Church of Norway Delivers Formal Apology to LGBTQ+ Individuals for ‘Shame, Great Harm and Pain’
Set against deep red curtains at one of Oslo’s most prominent LGBTQ+ spaces, Norway's national church issued a formal apology for harm and unequal treatment perpetrated over the years.
“The church in Norway has inflicted LGBTQ+ individuals harm, suffering and humiliation,” the presiding bishop, the church leader, announced during a Thursday event. “It was wrong for this to take place and that is why I apologise today.”
The “discrimination, unequal treatment and harassment” led to some to lose their faith, the bishop admitted. A church service at the cathedral in Oslo was scheduled to take place after his statement.
This formal apology occurred at the London Pub, one of two bars attacked during the 2022 violent incident that resulted in two deaths and left nine seriously injured at Oslo's Pride event. A Norwegian of Iranian origin, who expressed support for ISIS, received a sentence to at least 30 years behind bars for the murders.
In common with various worldwide religions, Norway's church – a Protestant Lutheran denomination that is the biggest religious group in Norway – for years sidelined LGBTQ+ individuals, preventing them from serving as pastors or from marrying in religious ceremonies. During the 1950s, bishops of the church characterized LGBTQ+ persons as “a worldwide social threat”.
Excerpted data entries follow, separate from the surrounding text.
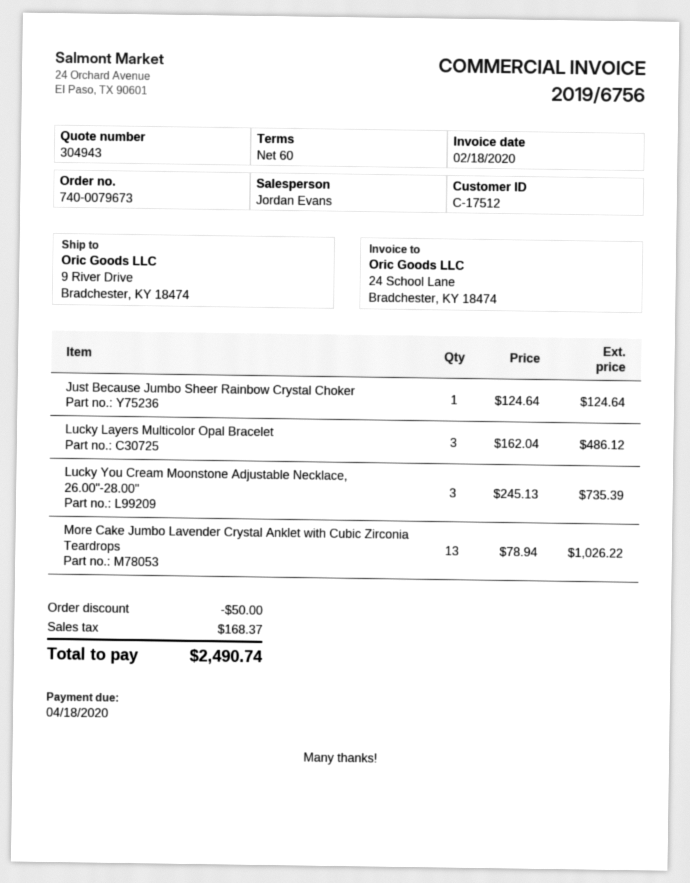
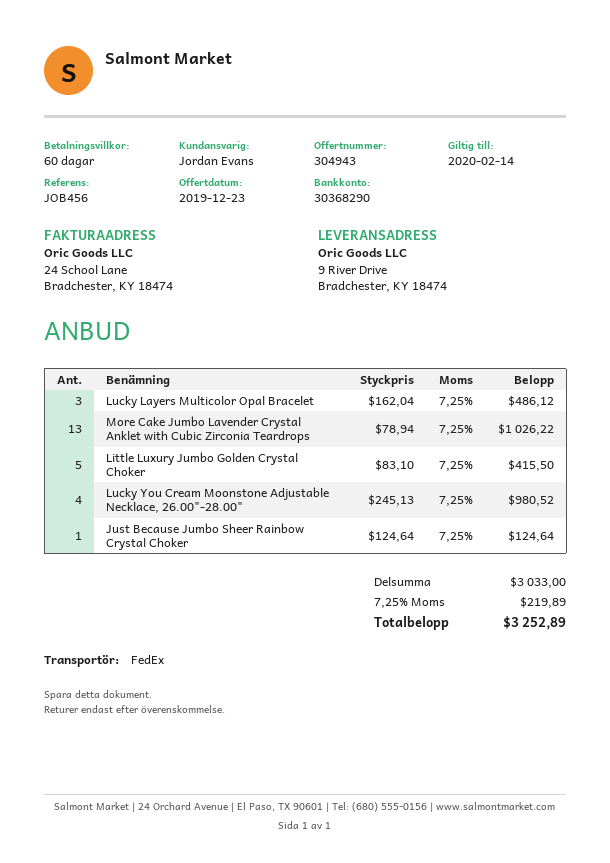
Lucky You Cream Moonstone Adjustable Necklace, 26.00"-28.00": 3 x 245.13 = 735.39 -> 4 x 245.13 = 980.52
Little Luxury Jumbo Golden Crystal Choker: none -> 5 x 83.10 = 415.50
discount: 50.00 -> none
tax: 168.37 -> 219.89
total: 2490.74 -> 3252.89

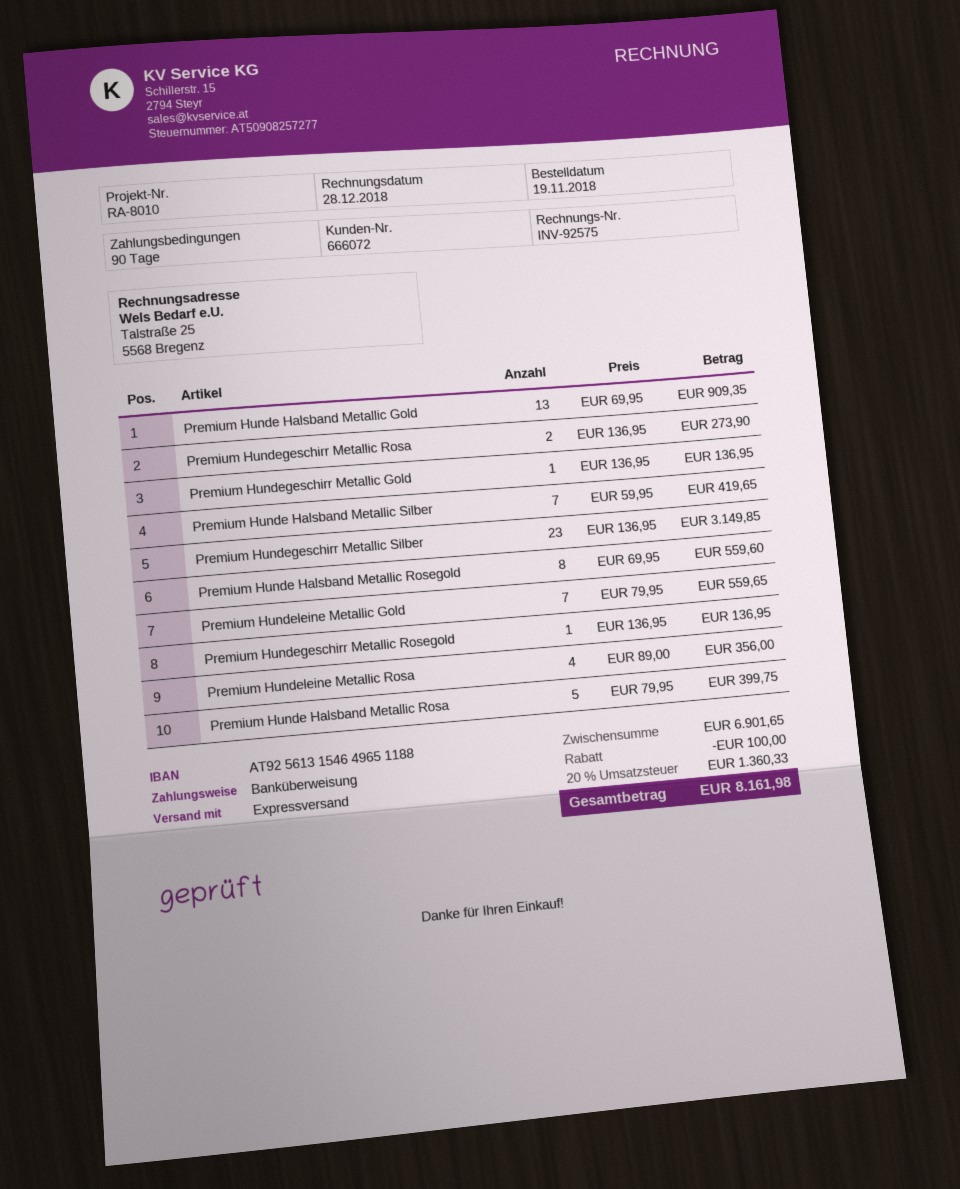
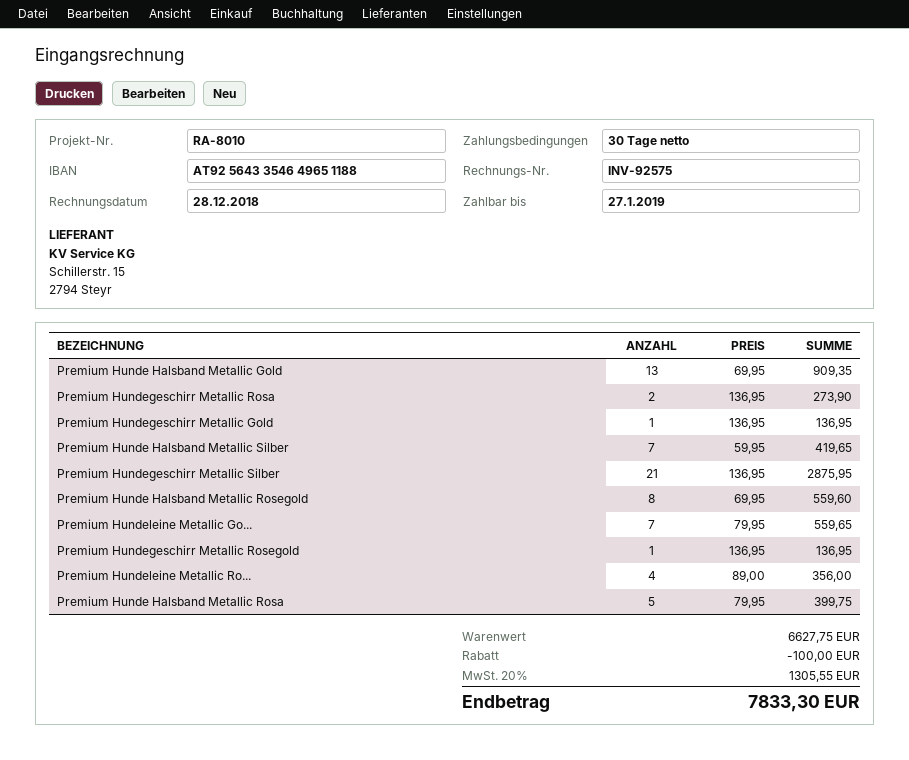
payment terms: 90 days -> 30 days
bank account: AT925613154649651188 -> AT925643354649651188
Premium Hundegeschirr Metallic Silber: 23 x 136.95 = 3149.85 -> 21 x 136.95 = 2875.95
subtotal: 6901.65 -> 6627.75
tax: 20% = 1360.33 -> 20% = 1305.55
total: 8161.98 -> 7833.30

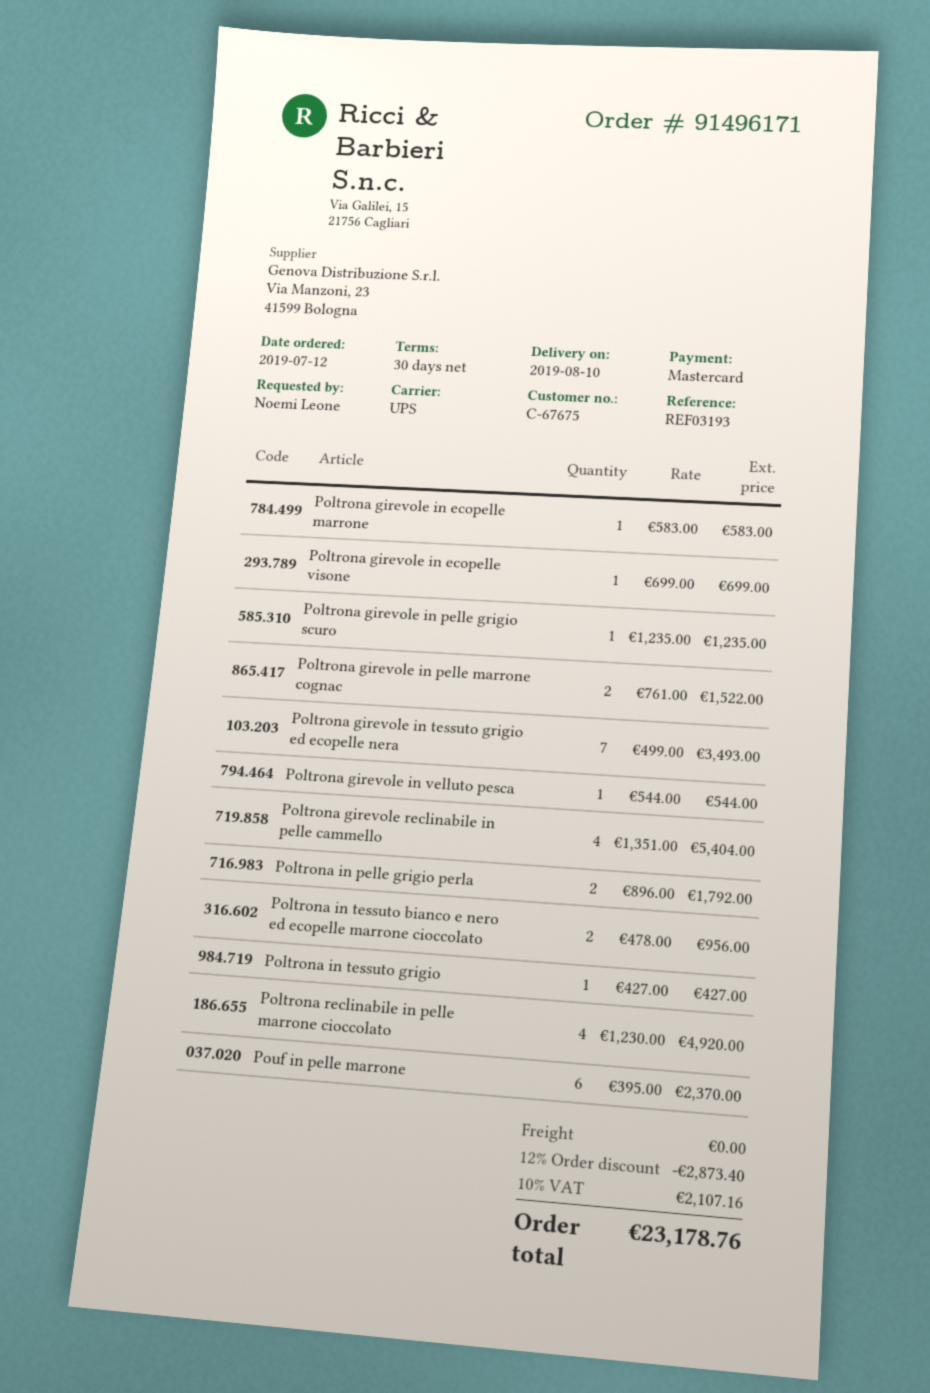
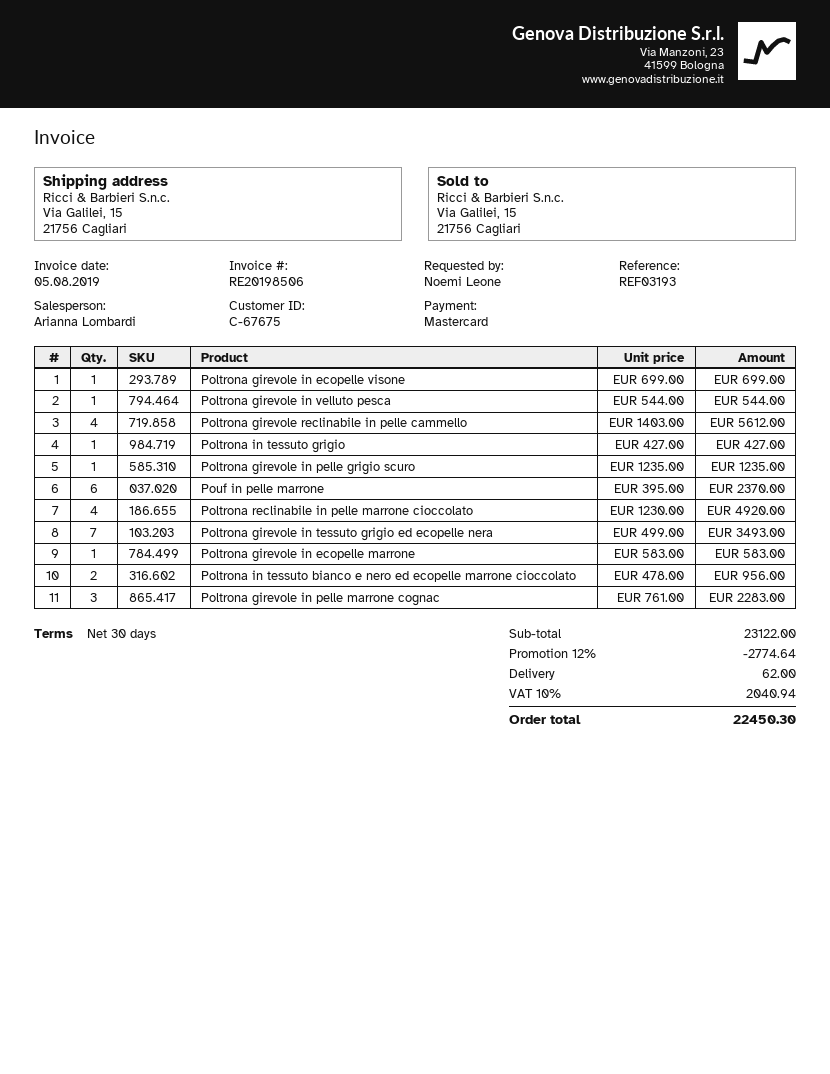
Poltrona girevole in pelle marrone cognac: 2 x 761.00 = 1522.00 -> 3 x 761.00 = 2283.00
Poltrona girevole reclinabile in pelle cammello: 4 x 1351.00 = 5404.00 -> 4 x 1403.00 = 5612.00
Poltrona in pelle grigio perla: 2 x 896.00 = 1792.00 -> none
discount: 12% = 2873.40 -> 12% = 2774.64
shipping: 0.00 -> 62.00
tax: 10% = 2107.16 -> 10% = 2040.94
total: 23178.76 -> 22450.30

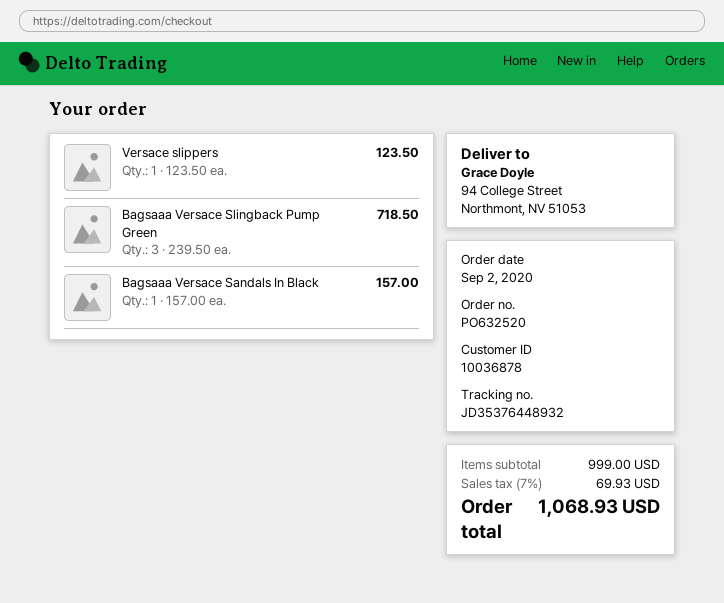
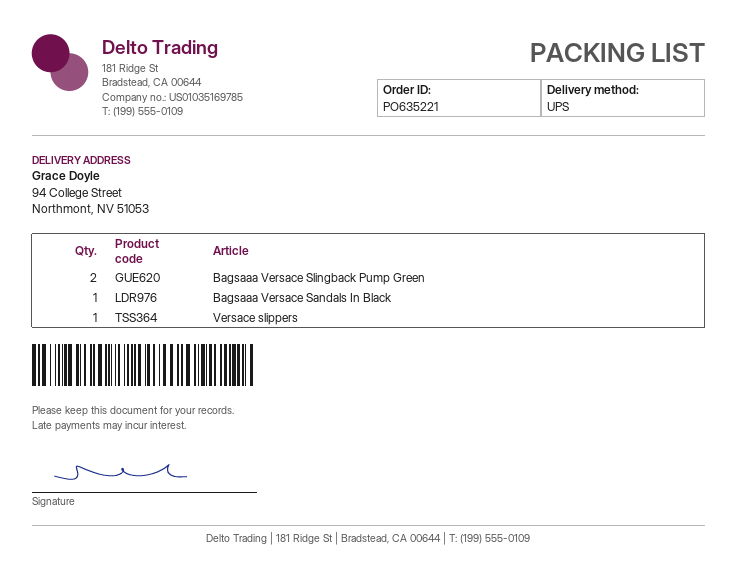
order number: PO632520 -> PO635221
Bagsaaa Versace Slingback Pump Green: 3 -> 2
But as Norwegian society became increasingly liberal, ranking as the second globally to permit registered partnerships for same-sex couples back in 1993 and during 2009 the first Scandinavian country to allow same-sex marriage, the religious institution eventually adapted.
In 2007, the Norwegian Lutheran Church began ordaining LGBTQ+ clergy, and LGBTQ+ partners could marry in church starting in 2017. During 2023, Tveit joined in the Pride march in Oslo in what was called an unprecedented step for the church.
The Thursday statement of regret elicited a mixed reaction. The head of a network for Christian lesbians in Norway, Pedersen-Eriksen, who is also a gay pastor, referred to it as “a crucial act of amends” and a point in time that “finally marked the end of a painful era within the church's past”.
For Stephen Adom, the director of the Norwegian Association for Gender and Sexual Diversity, the apology was “powerful and significant” but had come “too late for those who lost their lives to AIDS … carrying heavy hearts because the church considered the crisis as punishment from God”.
Globally, several faith-based organizations have tried to make amends for their past behavior regarding LGBTQ+ individuals. Last year, the Anglican Church said sorry for what it described as “shameful” actions, although it still declines to permit gay marriages in church.
Similarly, the Methodist Church located in Ireland in the past year expressed regret for its “failures in pastoral support and care” to LGBTQ+ people and their relatives, but held fast in the view that matrimony must only constitute a union between a man and a woman.
Several months ago, the United Church of Canada offered an apology to two spirit and LGBTQIA+ communities, describing it as a confirmation of its “pledge to complete acceptance and open hospitality” throughout every area of church life.
“We have failed to honor and appreciate the wonderful diversity of creation,” Rev Michael Blair, the top administrative leader of the church, remarked. “We have hurt individuals rather than pursuing healing. We express our regret.”